33. It can be seen from the judgment that the judge was extremely disappointed not to have found a way to secure direct contact. In reaching his conclusion, he had considered all the available options, ranging from simply ordering contact to take place to more sophisticated options such as therapy, a family assistance order, and contact restarting through visits with the paternal family. The final paragraphs of the judgment should have left the whole family in no doubt that the judge remained intent that contact would be re-established between the girls and the father and his family, even if he had had to resign himself to the impossibility of achieving that as things stood. His final paragraph of his judgment set out his expectation that the mother would write to the paternal grandmother in due course explaining what progress had been made in therapy and setting out proposals for her to see the girls or explaining why she could not do so.

After the September 2011 judgment
34. Therapy for the girls did not commence until March 2012. The judge said that the reasons for the delay in getting started were "feeble" (September 2013 judgment §24). It ended again in May 2012 after only four sessions. The girls were said to be reluctant to attend and the therapists considered that they had no mandate to work with them any longer. A report was provided by the therapists dated 26 June 2012 which signalled that the process had ended. In November 2012, after a period of time trying to sort out public funding for representation, the father restored the matter to court by making an application for contact with both children. Directions were given in mid January 2013 and at intervals thereafter.

35. The substantive hearing of the father's application was scheduled for 9 September 2013. In the intervening months, there were a number of hearings before Judge Wildblood which addressed a variety of issues. They included an application by the mother to take the children on holiday abroad and an application to change J's school. The question of expert evidence was raised but no one, it seems, pursued an application for there to be further assessment of the children's situation or for an expert (or anyone else) to be instructed to inform the children of the findings of fact made in December 2010. The children were again made parties to the litigation but had a new guardian, who had to meet them and familiarise herself with the case, and there was an issue as to whether the children should have their own representation, separately from the guardian.

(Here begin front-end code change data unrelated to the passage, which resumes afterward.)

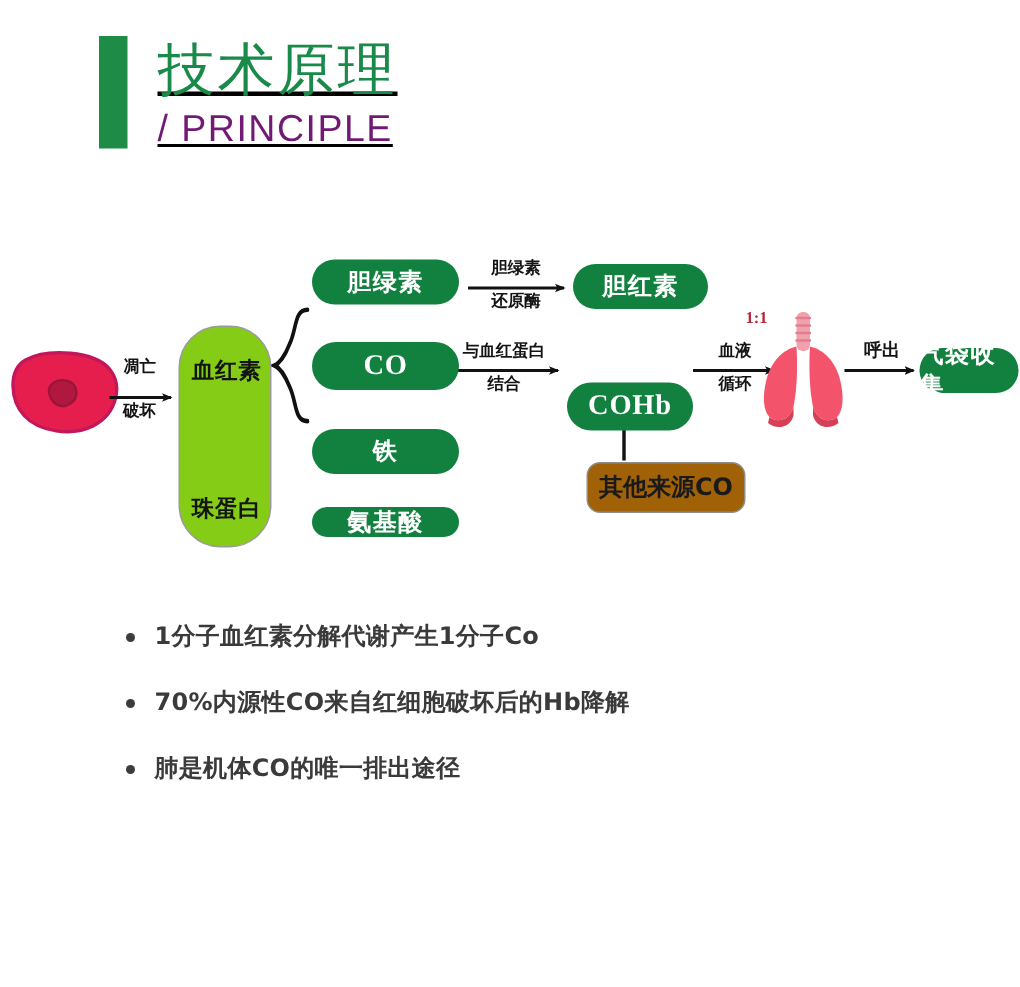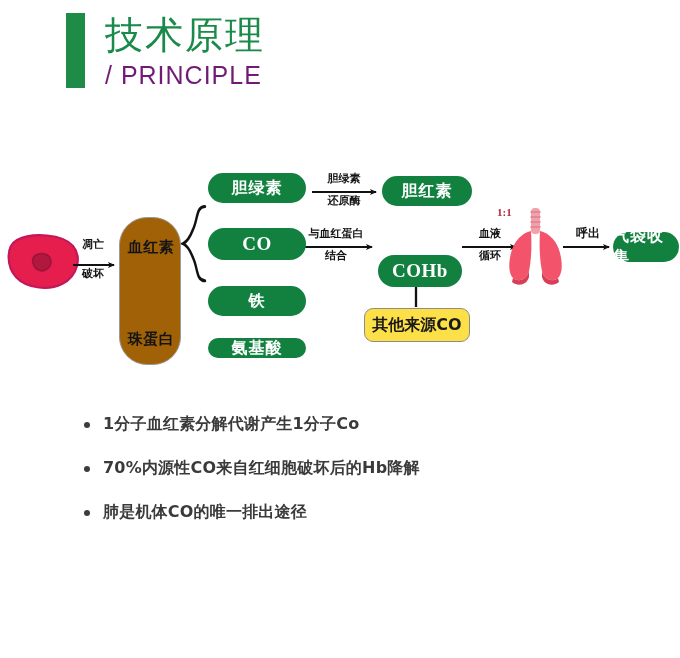--- a/index.html
+++ b/index.html
@@ -12,23 +12,24 @@
     height: 658px;
     position: relative;
     font-family: "Liberation Sans", "DejaVu Sans", sans-serif;
     overflow: hidden;
   }
 
   
   #header {
     position: absolute;
     left: 66px;
-    top: 13px;
+    top: 24px;
     display: flex;
     align-items: flex-start;
+    text-decoration: underline;
   }
   #accent-bar {
     width: 19px;
     height: 75px;
     background: #1e8c46;
     flex: 0 0 auto;
   }
   #title-block {
     margin-left: 20px;
     display: flex;
@@ -81,40 +82,41 @@
   }
   .pill-cn { font-size: 16px; }
   .pill-en {
     font-size: 19px;
     font-family: "Liberation Serif", "DejaVu Serif", serif;
     letter-spacing: 0.5px;
   }
 
   .whitebox {
     position: absolute;
-    background: #fde047;
+    background: #a16207;
     border: 1.4px solid #8d8d8d;
     border-radius: 9px;
     box-sizing: border-box;
     display: flex;
     align-items: center;
     justify-content: center;
     color: #1a1a1a;
     font-weight: bold;
     font-size: 16px;
     font-family: "DejaVu Sans", "Liberation Sans", sans-serif;
+    margin-left: 27px;
   }
 
   #hemo-box {
     position: absolute;
     left: 119px;
     top: 62px;
     width: 62px;
     height: 148px;
-    background: #a16207;
+    background: #84cc16;
     border: 1.4px solid #9a9a9a;
     border-radius: 28px;
     box-sizing: border-box;
   }
   .hemo-label {
     position: absolute;
     left: 0;
     width: 62px;
     text-align: center;
     font-size: 15px;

36. The father did not attend the 9 September 2013 hearing. Prior to it, he had told the court that he wished for an adjournment in order to pursue public funding. The judge refused that and said that he must attend but he failed to do so. Notwithstanding his absence, it is plain from the judgment of 9 September 2013 that Judge Wildblood applied himself to the issues in the case with the utmost care and attention. He concluded once again, in line with the advice of the new guardian, that there should be only indirect contact between the father and the children every two months. He did so having directed himself in terms that left no doubt that he continued to have in mind the relevant case law. He proceeded on the basis that the children would be damaged by not knowing their father and that there must be "exceptional circumstances, supported by compelling reasons" before a court concludes that it is in the interests of a child to have no direct contact with a parent (September 2013 judgment, inter alia at §44).

37. The judge was critical of both parents. He commented that both of them had "behaved in ways that are destructive to the prospects of contact". He said that some of the father's behaviour had been "startlingly unwise" (§48 ibid), that he lacked understanding and sensitivity and did not fall within the category of the "unimpeachable father" found in some of the authorities (§64(5)).  He spoke of a lack of effective maternal support for direct contact and a failure on the part of the mother properly to support the therapy (§64(4) and (7)). Condemning both parents, he said:

"these parents are simply not able to organise themselves responsibly in relation to the father's contact and they bear the burden of knowing that, between them, they have destroyed the relationship between these children and the father and his family." (§70 ibid)

38. The judge set out twelve reasons why he had very reluctantly concluded that direct contact could not be ordered (§64). In short, he considered that the girls were now entrenched in their fierce hostility towards the father and his family. Everything had been tried and there were no further suggestions from any quarter as to how progress could be made. He took the view that, after such lengthy litigation, the girls needed to know that the controversy was at an end and be permitted to pursue their education without constantly being the subject of proceedings (§66).  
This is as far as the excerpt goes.